§ GIVEN RECORDS
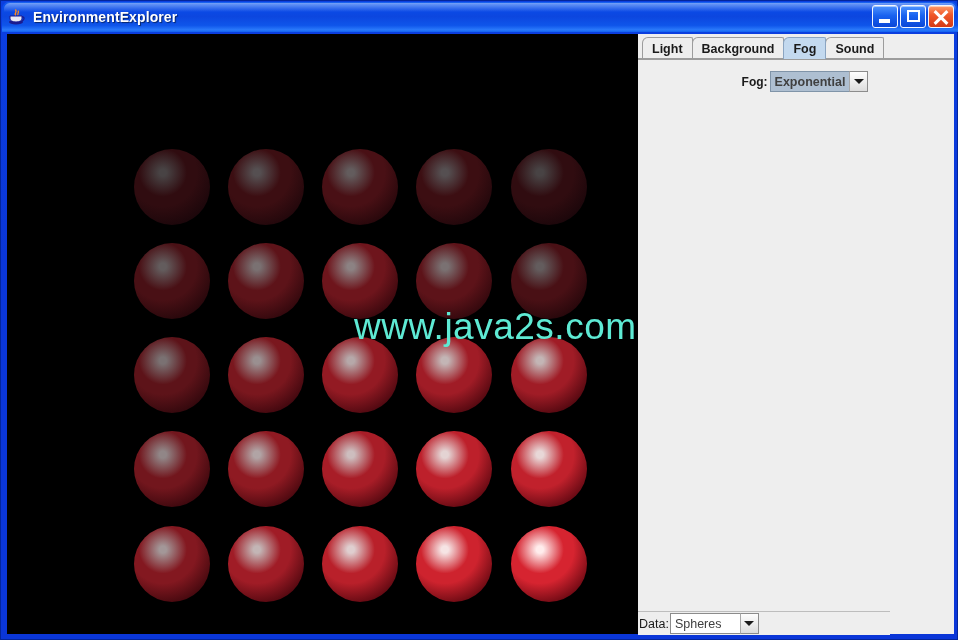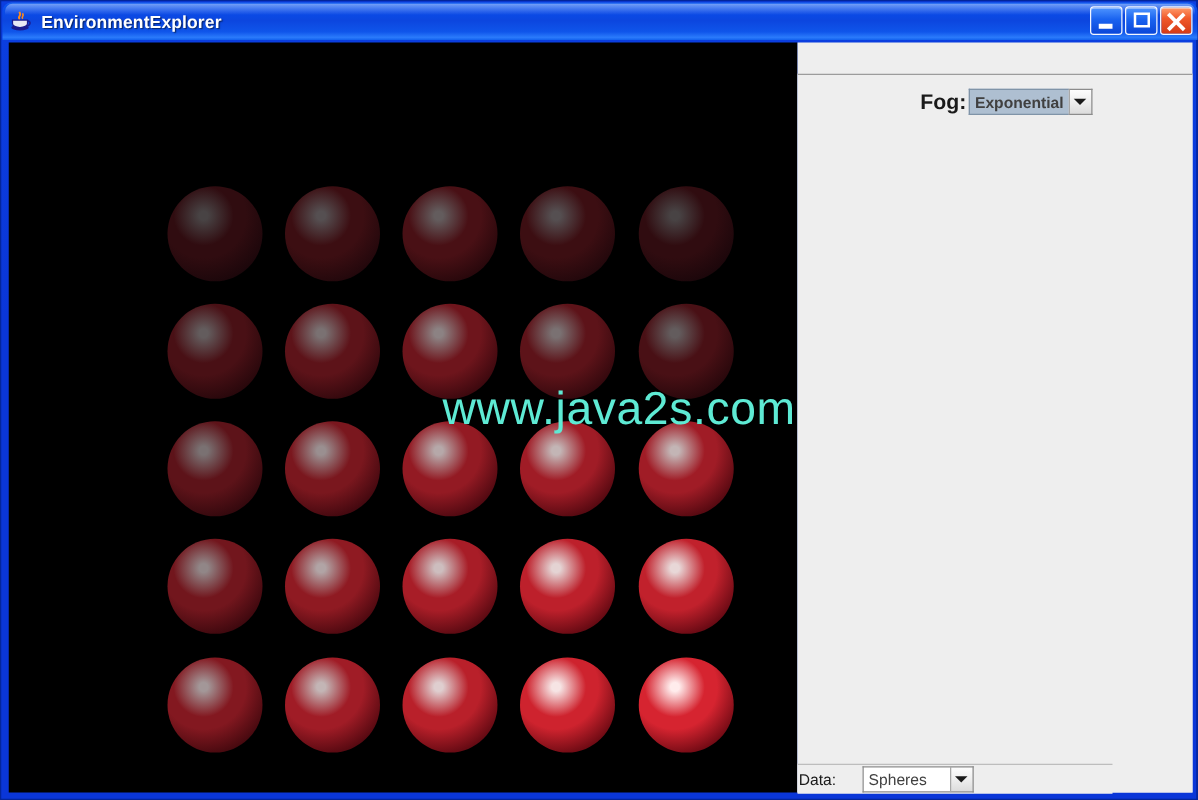--- a/index.html
+++ b/index.html
@@ -335,6 +335,20 @@
 
   <div id="rightpanel">
 
+    <div id="tabstrip">
+        <div class="tab">
+          <span>Light</span>
+        </div>
+        <div class="tab">
+          <span>Background</span>
+        </div>
+        <div class="tab selected">
+          <span>Fog</span>
+        </div>
+        <div class="tab">
+          <span>Sound</span>
+        </div>
+      </div>
 
     <div id="tabcontent">
       <div id="fog-row">

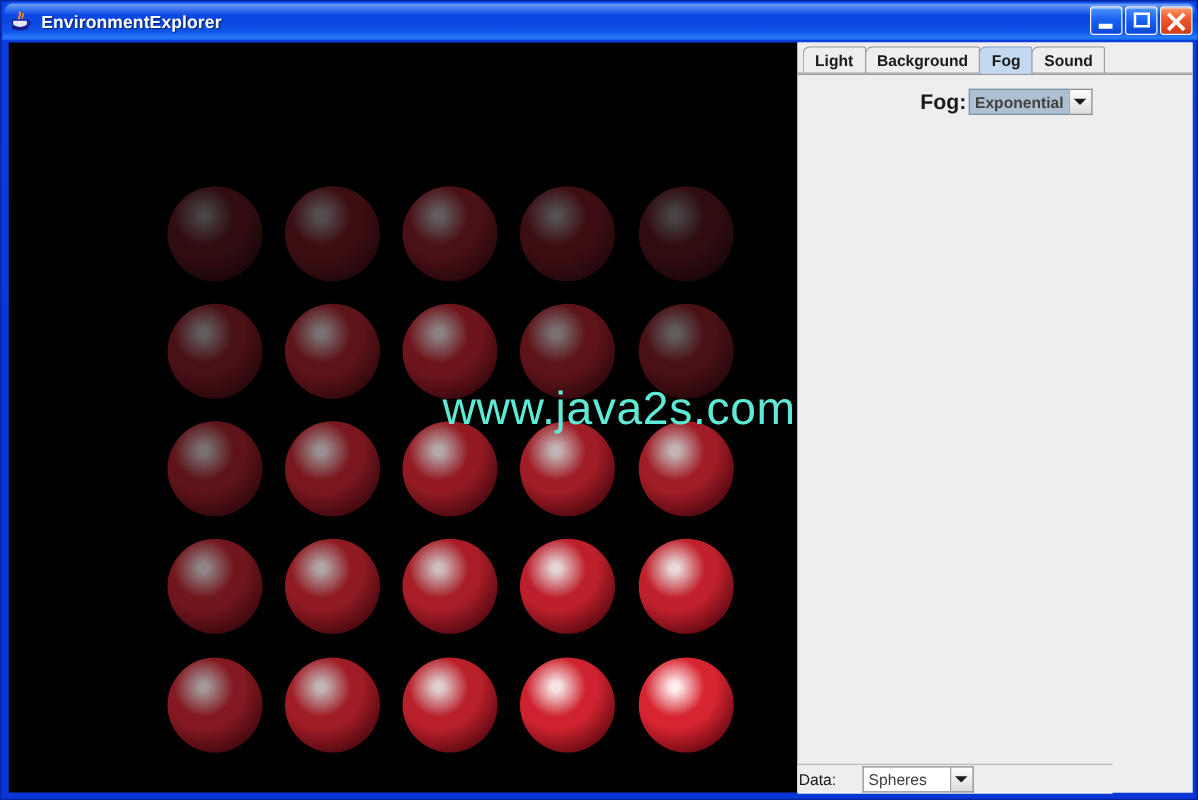--- a/index.html
+++ b/index.html
@@ -188,7 +188,7 @@
     align-items: center;
   }
   .field-label {
-    font-size: 17px;
+    font-size: 12px;
     font-weight: bold;
     color: #1a1a1a;
     margin-right: 2px;

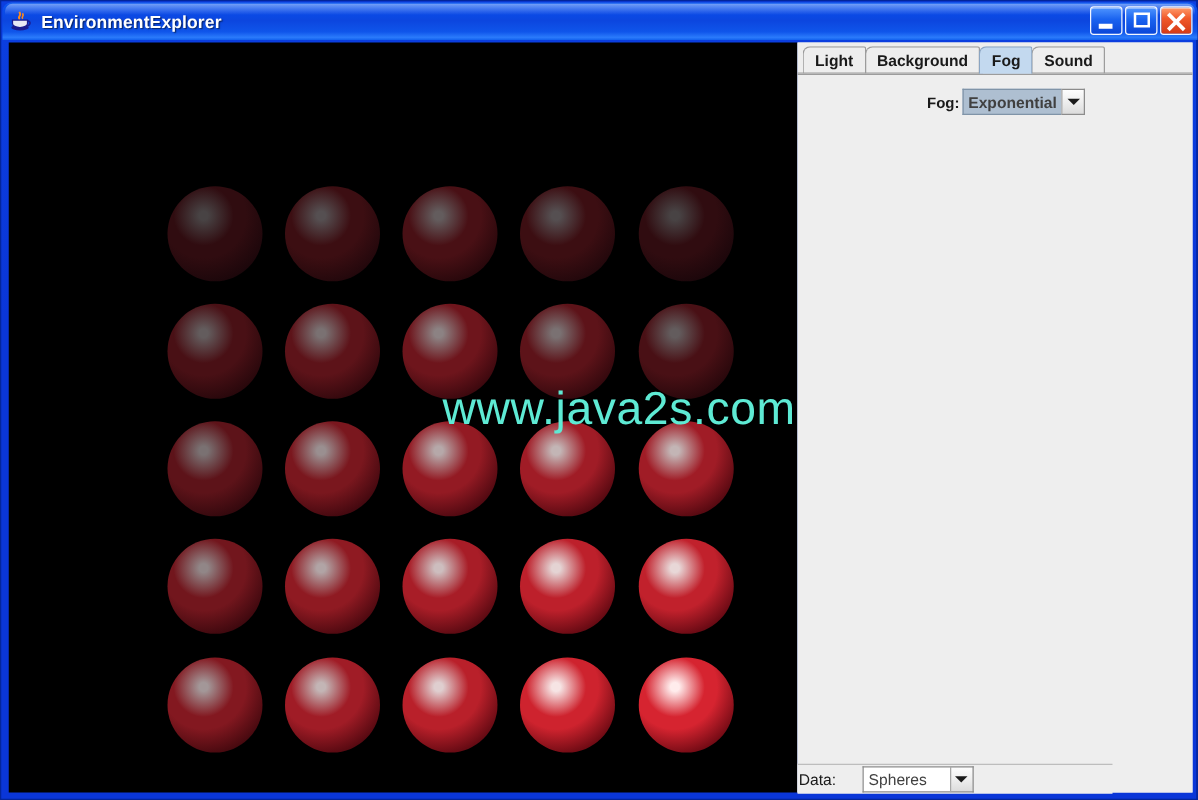--- a/index.html
+++ b/index.html
@@ -247,7 +247,6 @@
     display: flex;
     align-items: center;
     border-top: 1px solid #bdbdbd;
-    gap: 20px;
   }
   #data-label {
     font-size: 12.5px;

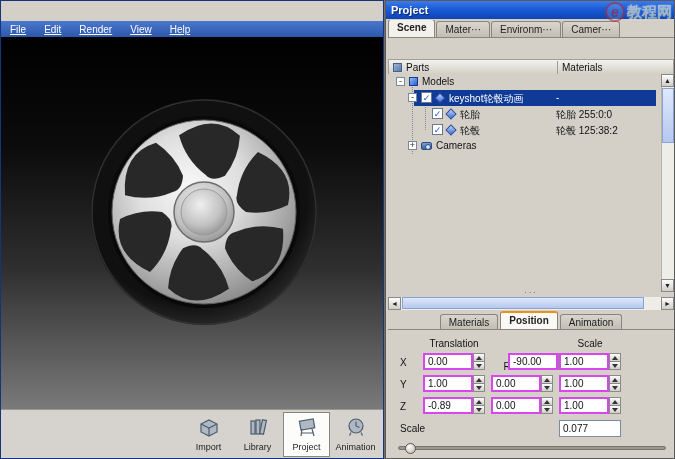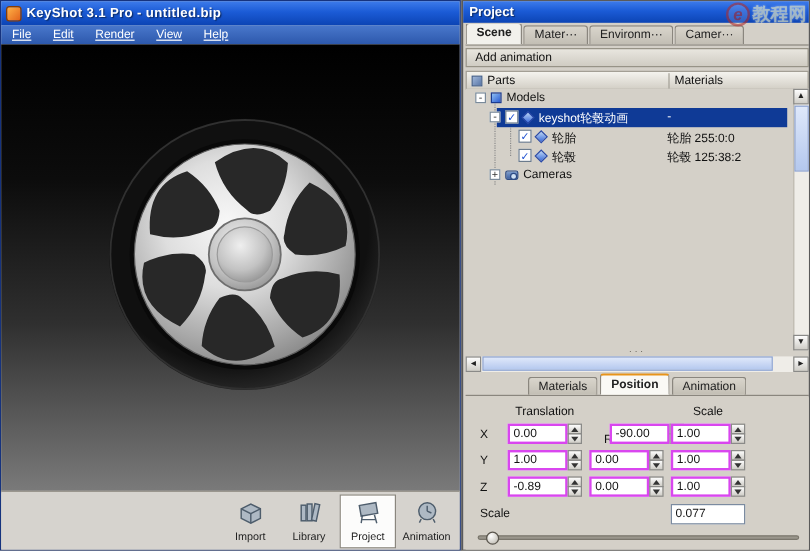--- a/index.html
+++ b/index.html
@@ -123,10 +123,6 @@
 <div class="screen">
 
   <div class="main-window">
-    <div class="titlebar">
-      <span class="app-icon"></span>
-      <span class="title-text">KeyShot 3.1 Pro  -  untitled.bip</span>
-    </div>
     <div class="menubar">
       <span class="menu-item">File</span>
       <span class="menu-item">Edit</span>

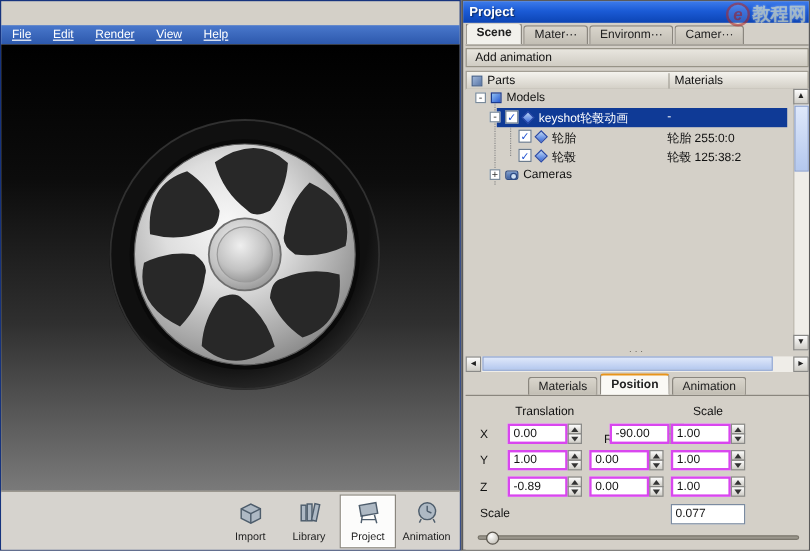--- a/index.html
+++ b/index.html
@@ -224,7 +224,6 @@
       <span class="ptab">Camer···</span>
     </div>
 
-    <button class="addanim">Add animation</button>
 
     <div class="parts-head">
       <span class="ph-icon"></span>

§ PROBLEM STATEMENT
Keep out the pictures, and copy exactly the lines from the one that contains "-123,10 +123,6 @@" through the final line of the records above, both ends included.

§ EXPECTED ANSWER
@@ -123,10 +123,6 @@
 <div class="screen">
 
   <div class="main-window">
-    <div class="titlebar">
-      <span class="app-icon"></span>
-      <span class="title-text">KeyShot 3.1 Pro  -  untitled.bip</span>
-    </div>
     <div class="menubar">
       <span class="menu-item">File</span>
       <span class="menu-item">Edit</span>

--- a/index.html
+++ b/index.html
@@ -224,7 +224,6 @@
       <span class="ptab">Camer···</span>
     </div>
 
-    <button class="addanim">Add animation</button>
 
     <div class="parts-head">
       <span class="ph-icon"></span>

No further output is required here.